While evangelical men were immersed in militaristic fighting metaphors that turned Braveheart into our narrative of choice, there’s been a notable shift among evangelical men today. In an interview on the Liturgist podcast, Richard Rohr shared that one of his largest segments of readers are these evangelical young men.

Richard Rohr is about as far away from William Wallace as you can get. This peaceful, cheerfully celibate Franciscan Friar speaks about holding tensions, finding a third way, and responding to even our worst enemies with compassion and prayer. Rohr challenges us to move beyond dualistic thinking that pits the world into black and white sides or categories. If you stick with his daily newsletter long enough, you’ll start to catch on to his contemplative, peacemaking vibe.

If you’ve read Rohr’s books such as Falling Upward and Immortal Diamond, you’ll know that he associates dualistic thinking with our younger years. Youth need to think this way as they sort the world into black and white, right and wrong. However, he also challenges us to move beyond that reductive mindset as we age so that we can see the world with greater compassion and unity in light of the love and mercy of God.

If Richard Rohr ever used a military metaphor, I can only presume it would illustrate how to be a bad soldier.

While I can’t draw a straight line between the popularity of Braveheart for evangelical young men in the 1990’s and Rohr’s popularity among the same cohort roughly 20 years later, I have a theory that Rohr appeals to many evangelical men who are weary of fighting, proving themselves, and splitting a gray world into black and white sides. While, I’ve always been more disposed toward peacemaking in the first place, I’ve noticed that the tough talk for evangelical men that I uneasily accepted in the 1990’s just doesn’t work for me or for many of the men I know. We know that loving God and loving one another doesn’t require learning to fight for things, and we can actually hold ourselves back by sorting life into sides we are for or against as we strive to prove ourselves worthy with flawless character.

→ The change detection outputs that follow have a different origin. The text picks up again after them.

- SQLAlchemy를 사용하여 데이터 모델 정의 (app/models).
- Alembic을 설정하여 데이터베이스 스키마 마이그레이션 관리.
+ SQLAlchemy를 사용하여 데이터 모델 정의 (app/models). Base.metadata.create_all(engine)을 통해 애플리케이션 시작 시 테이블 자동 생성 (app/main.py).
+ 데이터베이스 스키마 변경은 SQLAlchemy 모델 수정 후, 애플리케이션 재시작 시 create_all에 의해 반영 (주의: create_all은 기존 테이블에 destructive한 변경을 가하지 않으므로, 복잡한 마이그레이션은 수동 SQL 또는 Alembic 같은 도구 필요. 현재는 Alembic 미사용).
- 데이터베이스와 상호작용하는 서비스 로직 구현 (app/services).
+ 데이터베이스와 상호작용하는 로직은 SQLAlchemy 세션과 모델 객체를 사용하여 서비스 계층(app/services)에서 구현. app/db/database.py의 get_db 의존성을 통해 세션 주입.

Even among the men I know who hunt, lift weights, or dominate in sports, there’s a greater desire to find unity, health, and compassion in their Christian commitments. They’re interested in building rather than fighting. They want to know how Jesus can help them love others rather than preparing for the next battle against the latest enemy. The pursuit of contemplative prayer resonates with this group because this practice helps us discover that God has already accepted us and is already present. That is a far cry from proving ourselves as men, and it’s enough to make guys like me want to cry.

I recognize that these sketches aren’t true for every evangelical man I know who grew up in the 1990’s. However, I suspect there’s a sizeable number of evangelical men today who would much rather skip William Wallace hacking English soldiers to death.

It’s tempting to say that Rohr is the anti-Wallace, but then that would venture into the dualistic thinking he avoids. The truth is that deep down in our hearts, every man wants to belong and to be accepted. God’s love is more than able to meet that need. We’re all wired differently, so we may receive that message in different ways. If anything, Richard Rohr encourages us to wipe off the blue face paint, lay our weapons down, and dare to believe that God’s love is the freedom we don’t have to fight for.